Who Knew Playing The Dozens Would Help Me In My Activist Life?

In the wake of Zoey Tur allowing herself to get baited by conservafool Ben Shapiro into losing her cool on national television, it underscored a few things that we were concerned about in Trans World.

She had already shown this propensity to be hardheaded and not listen to folks who had been in these trans human rights wars decades before she transitioned.   She'd also shown a problematic tendency in intracommunity conversations to be hotheaded, which burned her in that disastrous TLC interview last Thursday.

As I have pondered what happened,  I thought about the fact that our community would have been better served by someone with a cooler head in that situation.

But that's a subject for another time and post, and I'm going to move on to the main topic of this one..

People have asked me how I stay calm in the face of situations like that or in last year's HERO battle.  Last year as we fought to pass that much needed Houston human rights ordinance, we faced hours of unrelenting insults by our right wing opponents trying to get a rise out of us that they could seize on to bash us over the head with later..
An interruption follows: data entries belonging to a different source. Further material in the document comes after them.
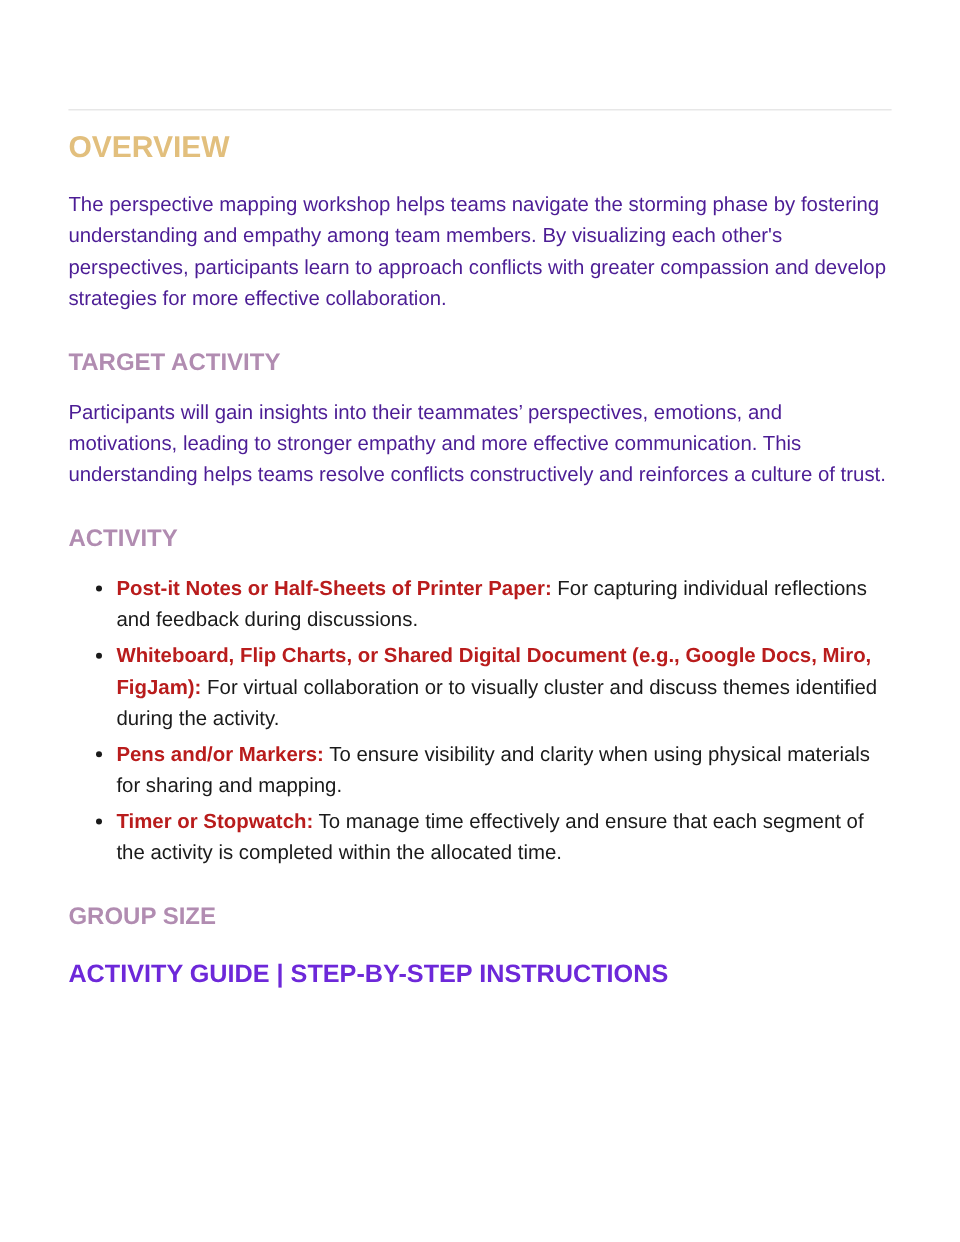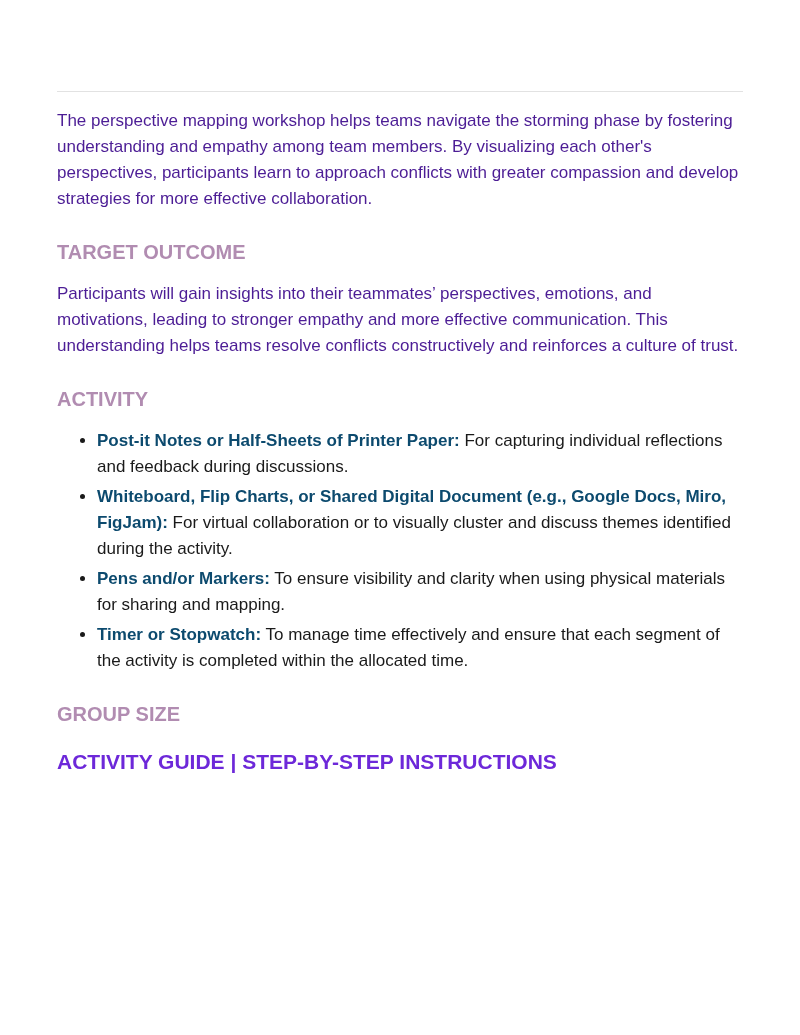--- a/index.html
+++ b/index.html
@@ -78,6 +78,7 @@
 
   <hr class="title-divider">
 
+  <h2 class="h2-gold">OVERVIEW</h2>
 
   <p class="body-text">The perspective mapping workshop helps teams navigate the storming phase by fostering understanding and empathy among team members. By visualizing each other's perspectives, participants learn to approach conflicts with greater compassion and develop strategies for more effective collaboration.</p>
 

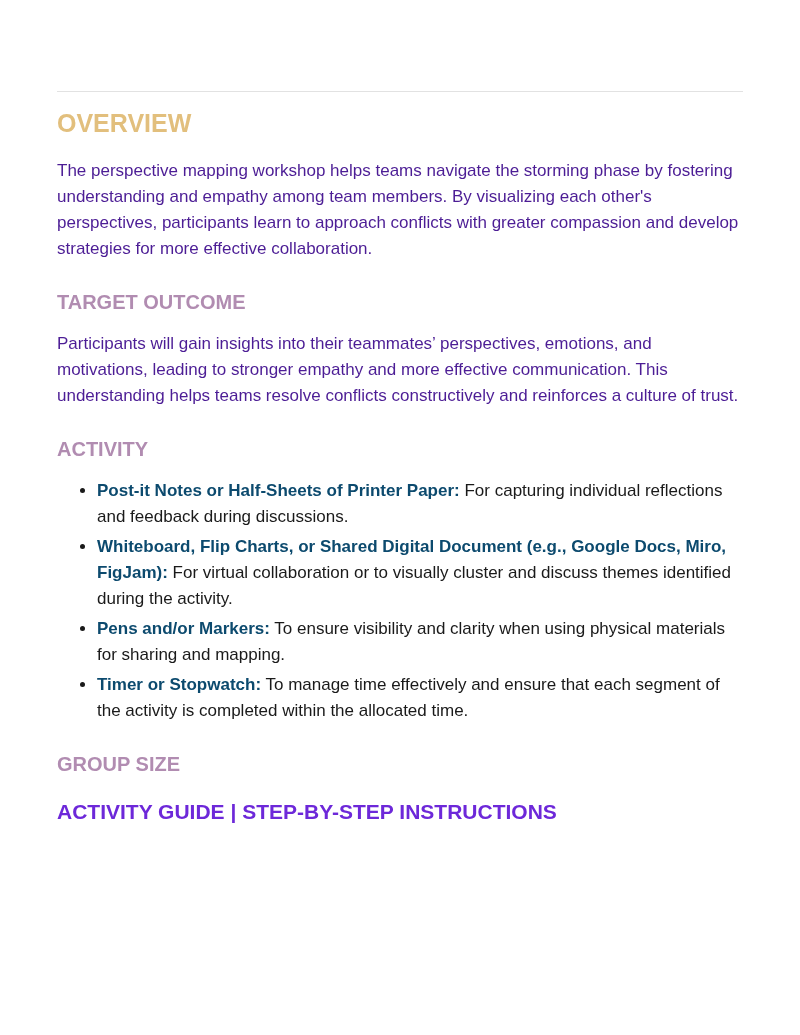--- a/index.html
+++ b/index.html
@@ -82,7 +82,7 @@
 
   <p class="body-text">The perspective mapping workshop helps teams navigate the storming phase by fostering understanding and empathy among team members. By visualizing each other's perspectives, participants learn to approach conflicts with greater compassion and develop strategies for more effective collaboration.</p>
 
-  <h3 class="h3-mauve">TARGET OUTCOME</h3>
+  <h3 class="h3-mauve">TARGET ACTIVITY</h3>
 
   <p class="body-text">Participants will gain insights into their teammates’ perspectives, emotions, and motivations, leading to stronger empathy and more effective communication. This understanding helps teams resolve conflicts constructively and reinforces a culture of trust.</p>
 

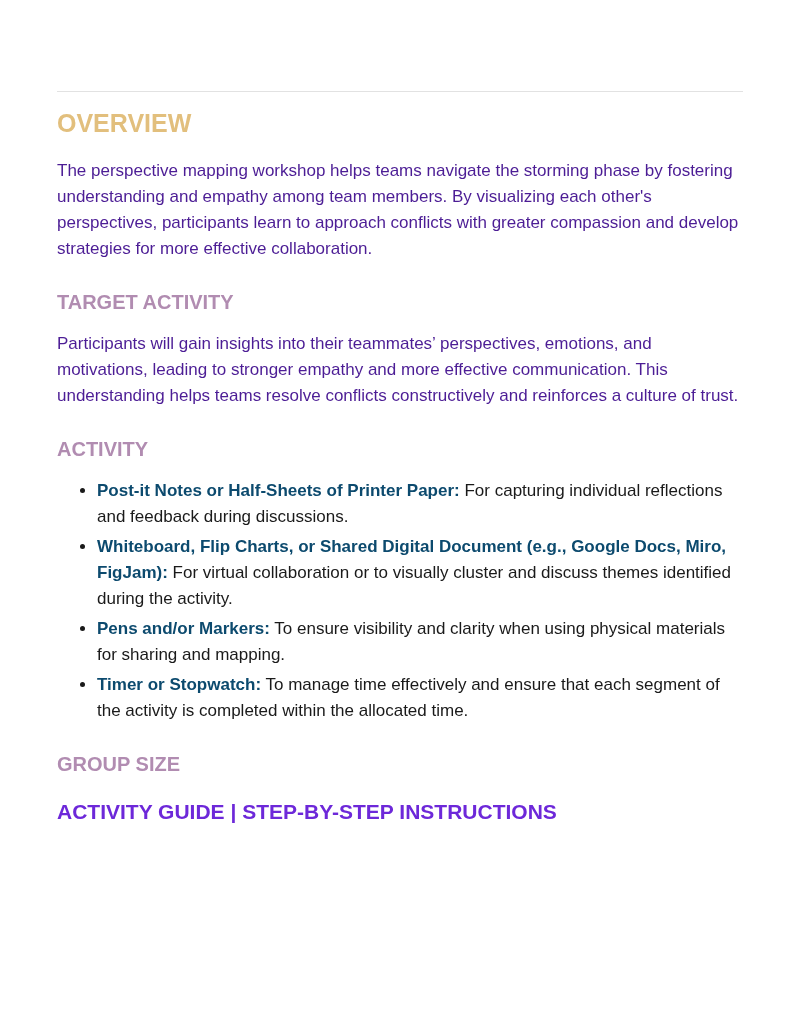--- a/index.html
+++ b/index.html
@@ -60,7 +60,7 @@
   ul.doc-list li + li { margin-top: 4px; }
   .supply-label {
     font-weight: bold;
-    color: #0c4a6e;
+    color: #b91c1c;
   }
   h2.h2-gold-large {
     font-size: 21px;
It's a skill that believe it or not, I learned in my childhood when I used to play the dozens with my friends.

What's the dozens you ask?  It's a game in which you and an opponent square off and hurl insults at each other with two goals in mind.  Goal number one is to make everyone watching the battle of wits laugh at the insults you are hurling at your opponent.   The second goal is to make your opponent lose their cool.



You win the game when either that losing their cool by your opponent happens, you are judged by the people watching to have landed the more humorous verbal jabs or y'all keep throwing barbs at each other, no one loses it, and both of you end it and just go on your merry way.
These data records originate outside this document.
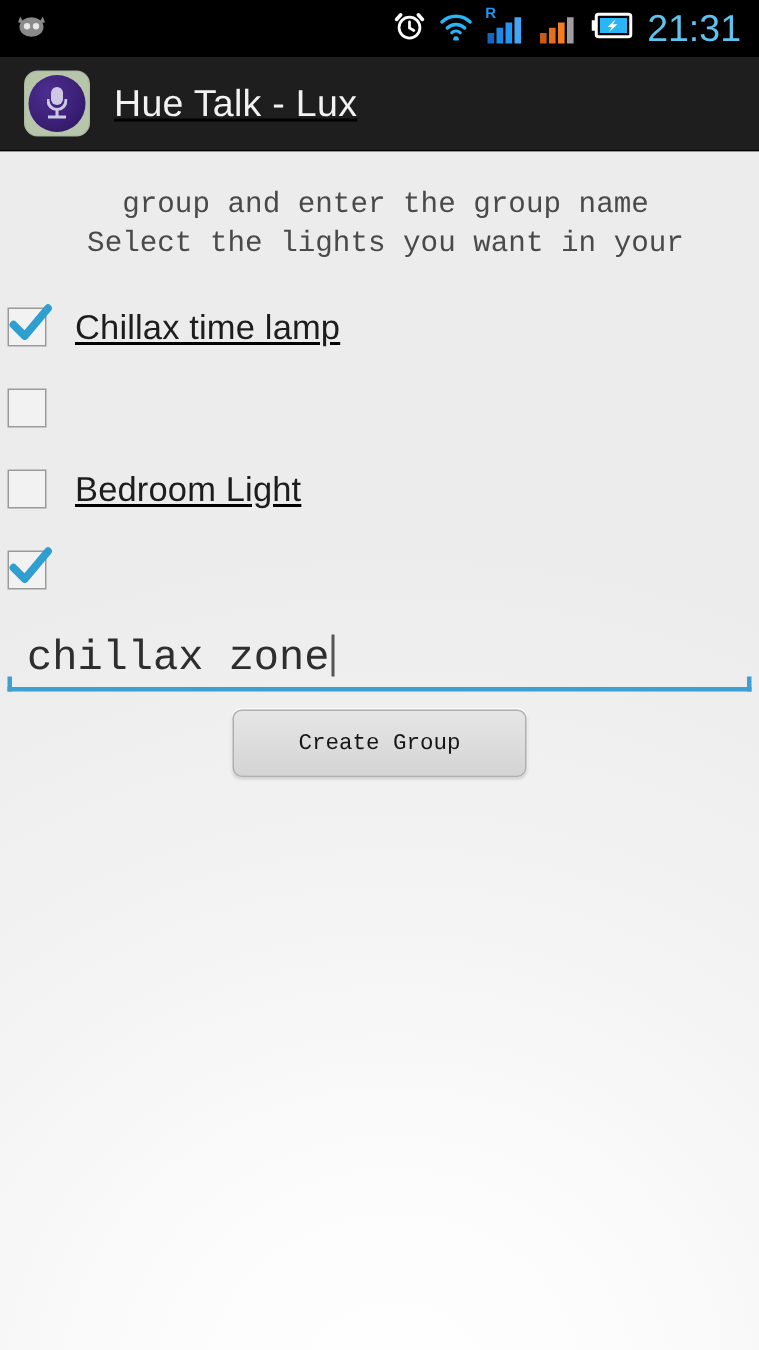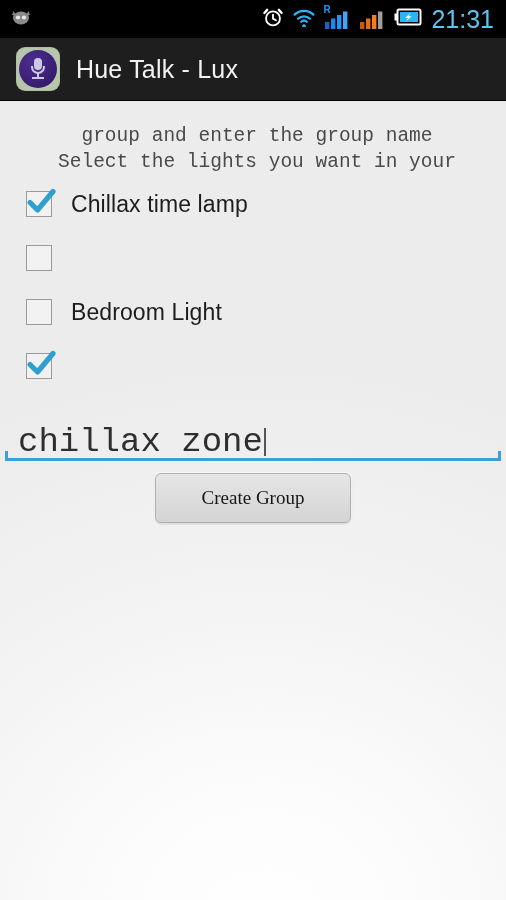--- a/index.html
+++ b/index.html
@@ -72,6 +72,7 @@
     align-items: center;
     border-bottom: 1px solid #000;
     box-sizing: border-box;
+    text-decoration: underline;
   }
   .app-icon {
     width: 44px;

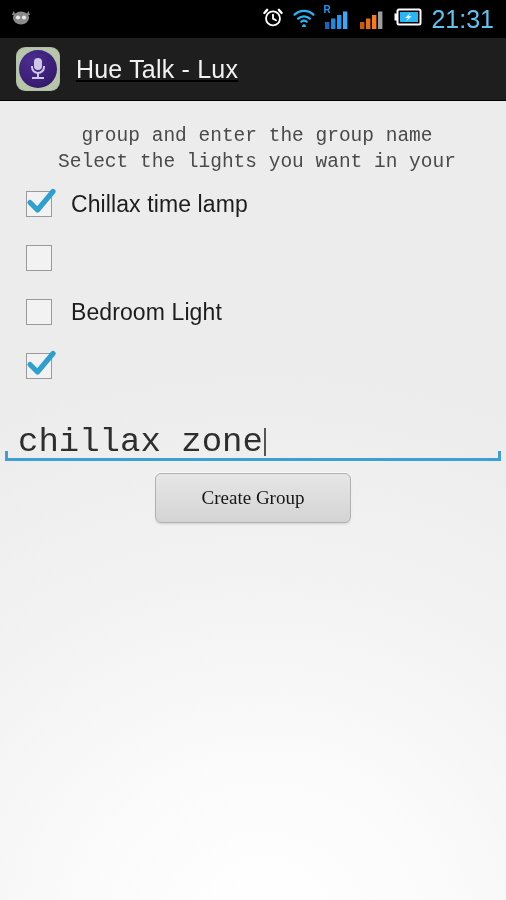--- a/index.html
+++ b/index.html
@@ -162,8 +162,10 @@
   }
   .light-row {
     display: flex;
+    align-items: center;
     height: 54px;
-    padding-left: 26px;
+    padding-left: 5px;
+    text-decoration: underline;
   }
   .cb {
     position: relative;

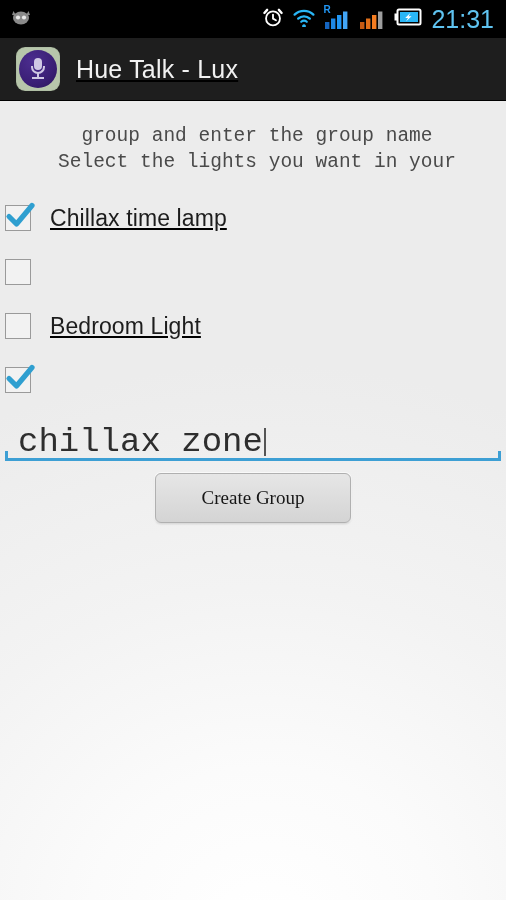--- a/index.html
+++ b/index.html
@@ -207,7 +207,7 @@
     left: 18px;
     top: 4px;
     font-family: "Liberation Mono", "DejaVu Sans Mono", monospace;
-    font-size: 34px;
+    font-size: 28px;
     color: #2e2e2e;
     letter-spacing: 0px;
     white-space: pre;

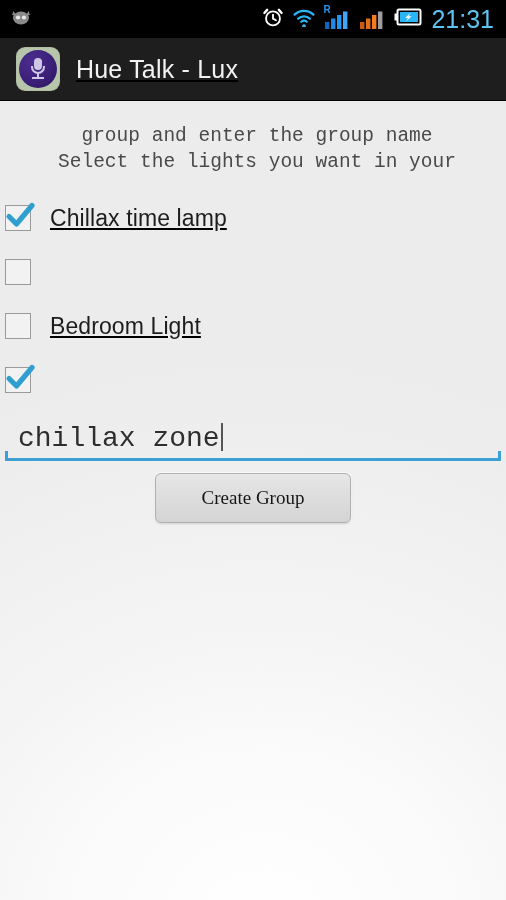--- a/index.html
+++ b/index.html
@@ -252,8 +252,8 @@
     background: linear-gradient(to bottom, #e6e6e6 0%, #dedede 45%, #d4d4d4 100%);
     box-shadow: 0 1px 2px rgba(0,0,0,.18), 0 0 0 1px rgba(255,255,255,.75);
     color: #161616;
-    font-size: 19px;
-    font-family: Liberation Serif, serif;
+    font-size: 15px;
+    font-family: Liberation Mono, monospace;
     text-align: center;
     cursor: pointer;
     box-sizing: border-box;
But little did I realize at the time that playing the dozens in my teen years would have real world applications in my adult life.   Playing the dozens taught me how to think fast on my feet, which is an invaluable quality to have when you are lobbying, doing a media interview, in a tense customer service situation, combating the Ignorati or writing a blog.

And as two faith based haters found out in Houston city council chambers last year when they crossed my path, it also taught me how to quickly come up with humorous insults that would cut to the bone, as when I called them 'Bible-thumping Barbies' or shut down an HRC lobbyist who stepped to me the wrong way at the 2000 National Transgender Policy Meeting.

Hey, as I've said more than a few times, I don't have to be nice to or respect people who wish to oppress me.

It also taught me how to even if I'm pissed about something you said, I don't let you see it, and stay focused on the task at hand.   Depending on the situation, I can either coolly come back with factoids to rebut your erroneous statements in a lobbying setting, or strike back hard with a rapid fire verbal volley of my own capable of making you lose your cool for the world to see.

But who knew that playing the dozens would have real world applications, and become an invaluable tool in my activist toolbox?